To be honest, I don’t have the full answer yet, but we have found that it binds to DNA. β-barrel structures similar to DPBB are found in transcription factors and ribosomal proteins. So, now, I’m picturing that the ancient DPBB structure may have also bound to RNA and other nucleotides to do something.

In any case, nothing will start if they don’t bind together, and when they were bound together, by chance, it might have turned useful. This cycle was probably repeated over and over. If you think about it in terms of the Earth’s timescale, there is a hundred million years to experiment as much as you want.

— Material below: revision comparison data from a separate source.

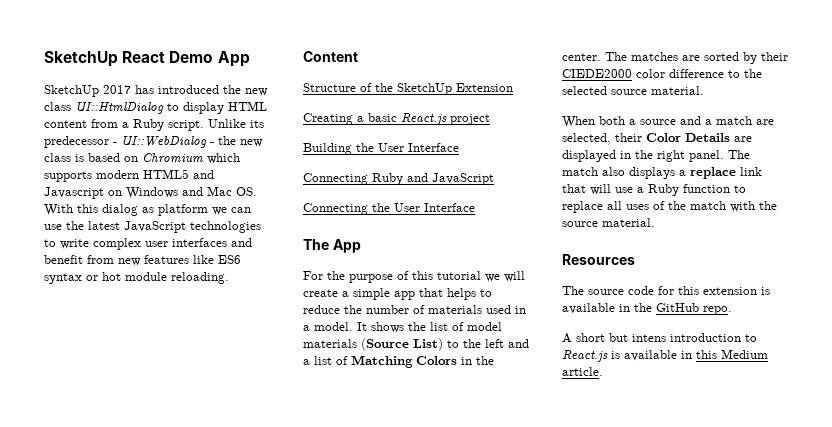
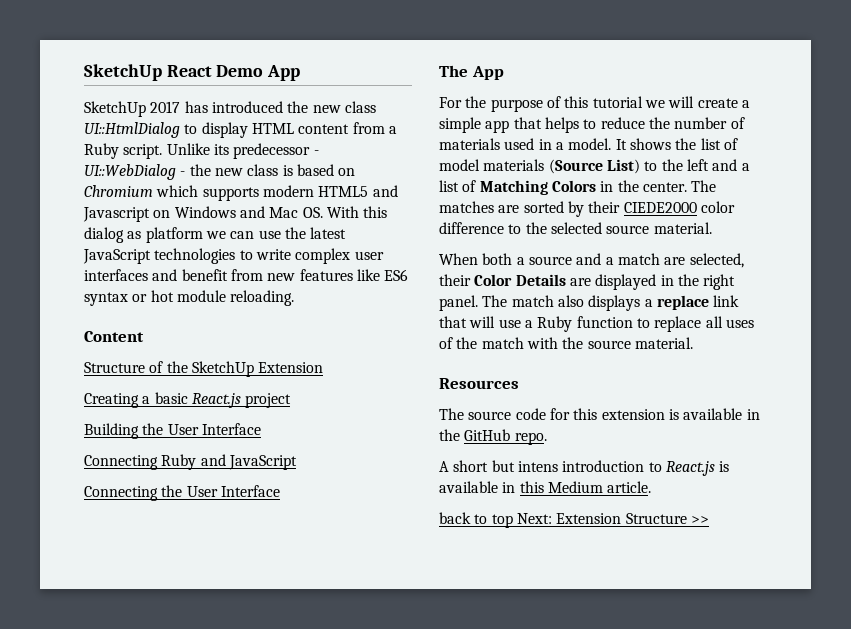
+ back to top Next: Extension Structure >>

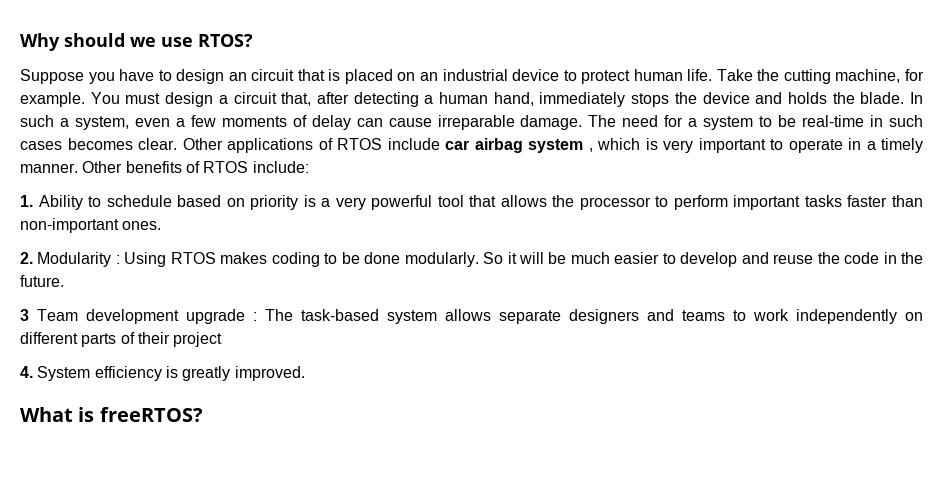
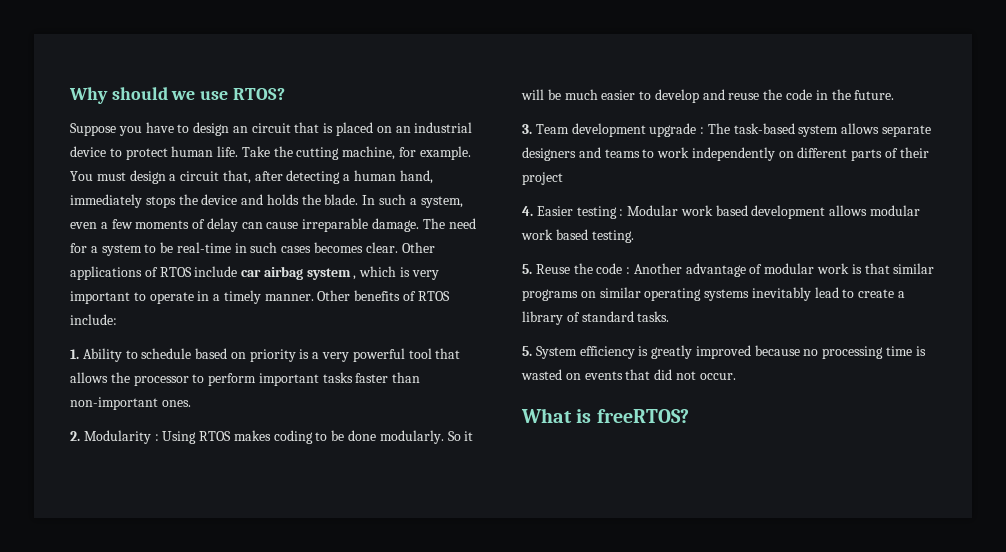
- 3 Team development upgrade : The task-based system allows separate designers and teams to work independently on different parts of their project
+ 3. Team development upgrade : The task-based system allows separate designers and teams to work independently on different parts of their project
- 4. System efficiency is greatly improved.
+ 4. Easier testing : Modular work based development allows modular work based testing.
+ 5. Reuse the code : Another advantage of modular work is that similar programs on similar operating systems inevitably lead to create a library of standard tasks.
+ 5. System efficiency is greatly improved because no processing time is wasted on events that did not occur.

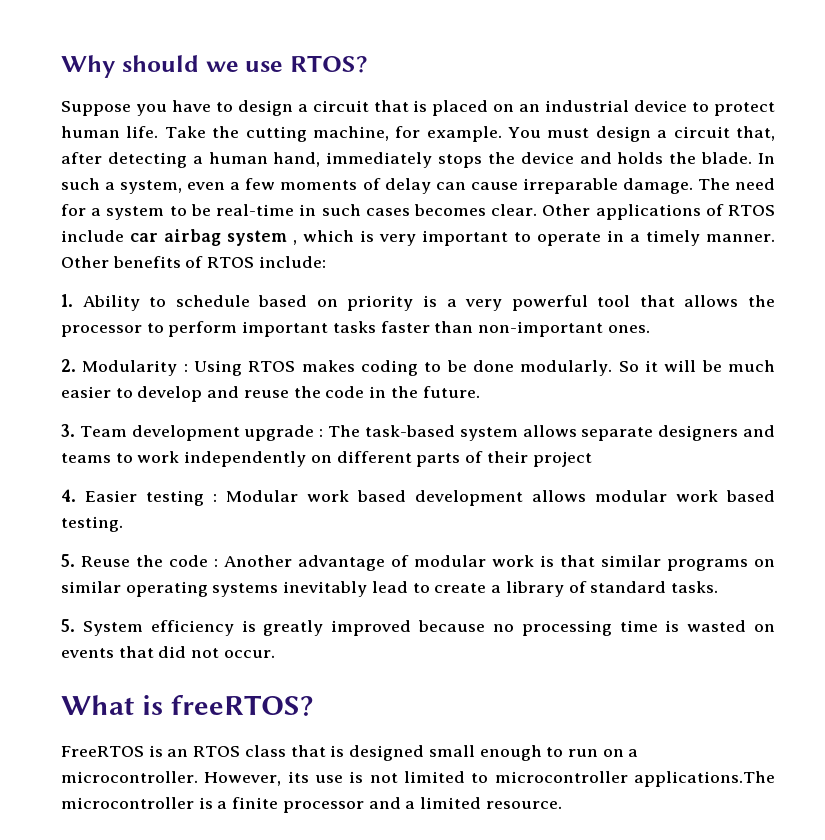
- Suppose you have to design an circuit that is placed on an industrial device to protect human life.
+ Suppose you have to design a circuit that is placed on an industrial device to protect human life.
+ FreeRTOS is an RTOS class that is designed small enough to run on a microcontroller. However, its use is not limited to microcontroller applications.The microcontroller is a finite processor and a limited resource.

It’s very difficult to figure out how proteins evolved in the early world. At worst, it’s like science fiction thinking. So, I think one solution to investigate protein evolution is to experimentally reproduce the evolutionary process. Now that I have been able to simplify RNA polymerase to this level, I would like to look at the evolution of RNA polymerase even further in the past.

Clues for researchers focusing on evolution of translation

The tools used are so advanced nowadays that it seems like a world apart from 20 years ago.

That’s true. This time, we used computational calculations to design the sequences and to predict their structures, but I couldn’t do that myself. So, we collaborated with Kam Zhang and his team in the Laboratory for Structural Bioinformatics. I have also recently been using an AI system called AlphaFold.

We talked earlier about the chicken and egg problem, but because RNA polymerase is also made of proteins, I guess research on ribosomes, which make proteins from RNA, is also important.

This time, we have discovered that the core of the RNA polymerase protein seems to be composed of only seven amino acids types.

Oh, I see. So, the next step would be to make a ribosome that can polymerize these seven amino acids.

That’s right. Modern proteins consist of 20 amino acid types, so we need to know what kind of function is needed to polymerize the 20 different amino acid types in the translation process. But we discovered that the core structure of RNA polymerase can be made from just seven amino acid types, so it should also be possible to reduce the number of amino acids needed to seven when considering the evolution of translation system.

It sounds like the bar has been lowered a bit.

There are a lot of people around the world doing research on ribosomes, and I think our results provide them with some clues.

Your contribution to this topic was made possible because you went against the grain and chose to study RNA polymerase, which no one was really working on.

So, I hope we can collaborate with teams working on translation in the future.


This time, we started with the surprise fact that the “origin of life” is actually one of the fundamental themes of biology. It was a very interesting interview because of my own personal interest in the topic. It also made me realize that technology has advanced to a point where we can experimentally verify different ideas.